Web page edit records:
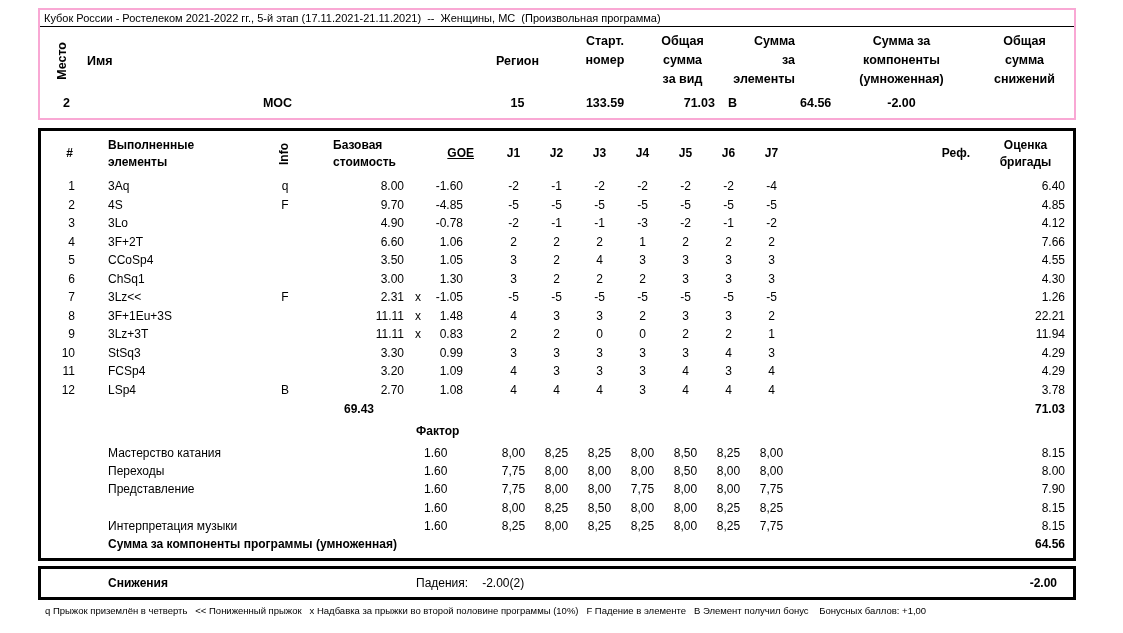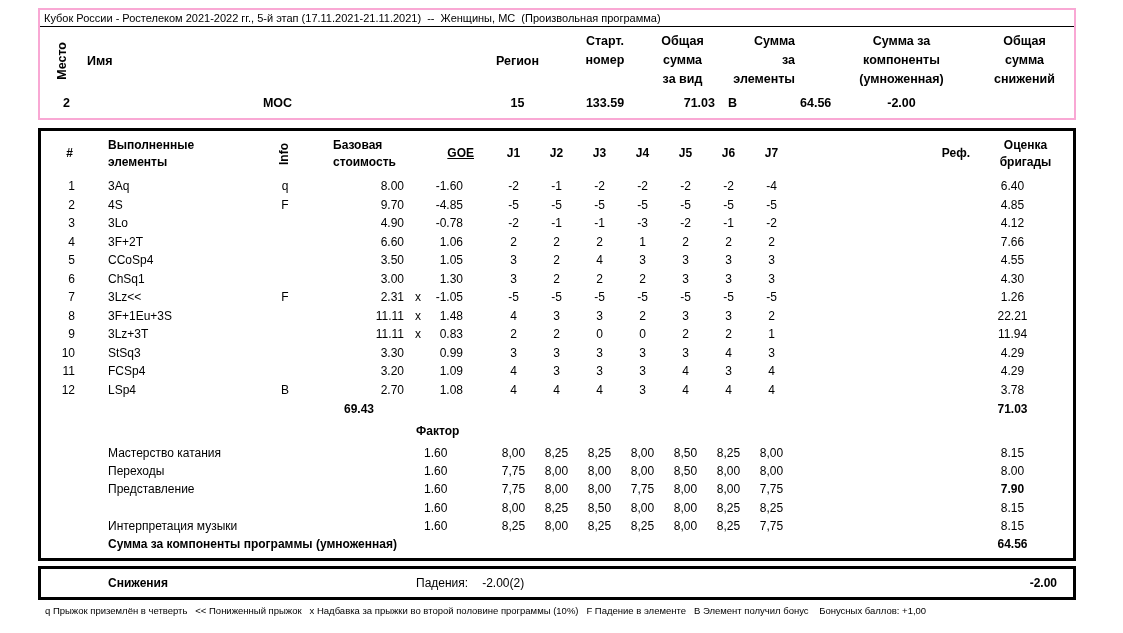--- a/index.html
+++ b/index.html
@@ -51,7 +51,7 @@
   .erow .basec { text-align:right; padding-right:2px; }
   .erow .xc { padding-left:9px; }
   .erow .goec { text-align:right; padding-right:29px; }
-  .scorec { text-align:center; padding-right:26px; }
+  .scorec { text-align:right; padding-right:8px; }
   .total-row { height:19px; align-items:center; font-weight:bold; }
   .comp-head-row { height:26px; align-items:center; font-weight:bold; }
   .comp-title { grid-column:2/5; padding-left:27px; }

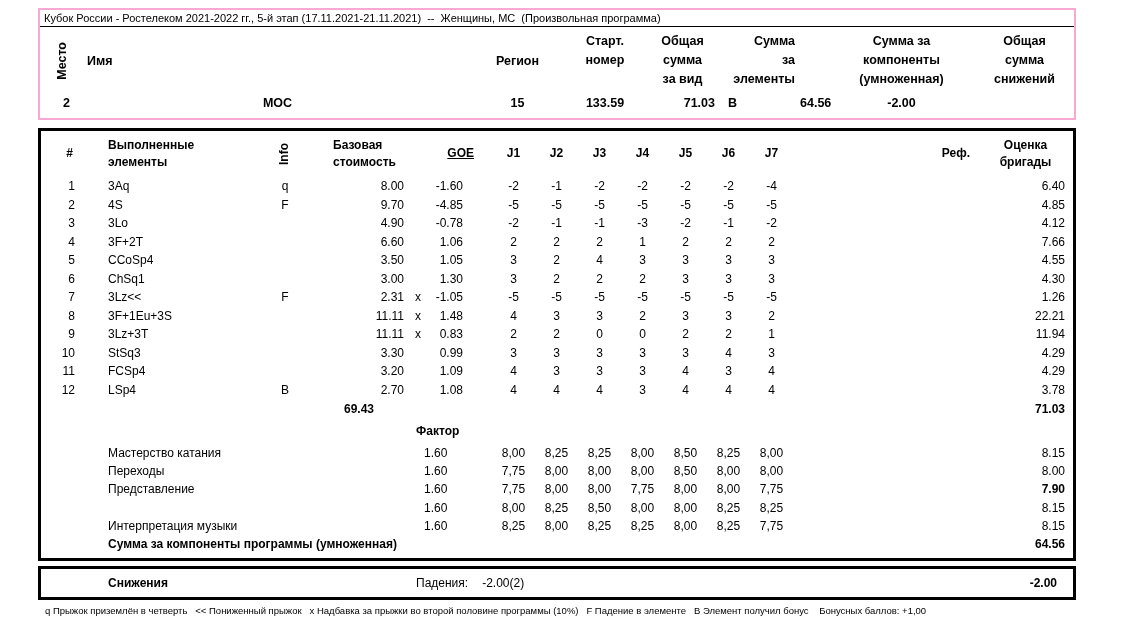--- a/index.html
+++ b/index.html
@@ -390,7 +390,7 @@
     <div class="cell judge-c">8,00</div>
     <div class="cell judge-c">8,00</div>
     <div class="cell judge-c">7,75</div>
-    <div class="cell scorec" style="grid-column:15;font-weight:bold;">7.90</div>
+    <div class="cell scorec" style="grid-column:15;">7.90</div>
   </div>
           <div class="egrid crow">
     <div class="cell cfactorc">1.60</div>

» **YOUR TASK**: Please write out every entry exactly, but skip the pictures.

» **RESPONSE TO THE TASK**:
--- a/index.html
+++ b/index.html
@@ -51,7 +51,7 @@
   .erow .basec { text-align:right; padding-right:2px; }
   .erow .xc { padding-left:9px; }
   .erow .goec { text-align:right; padding-right:29px; }
-  .scorec { text-align:center; padding-right:26px; }
+  .scorec { text-align:right; padding-right:8px; }
   .total-row { height:19px; align-items:center; font-weight:bold; }
   .comp-head-row { height:26px; align-items:center; font-weight:bold; }
   .comp-title { grid-column:2/5; padding-left:27px; }

--- a/index.html
+++ b/index.html
@@ -390,7 +390,7 @@
     <div class="cell judge-c">8,00</div>
     <div class="cell judge-c">8,00</div>
     <div class="cell judge-c">7,75</div>
-    <div class="cell scorec" style="grid-column:15;font-weight:bold;">7.90</div>
+    <div class="cell scorec" style="grid-column:15;">7.90</div>
   </div>
           <div class="egrid crow">
     <div class="cell cfactorc">1.60</div>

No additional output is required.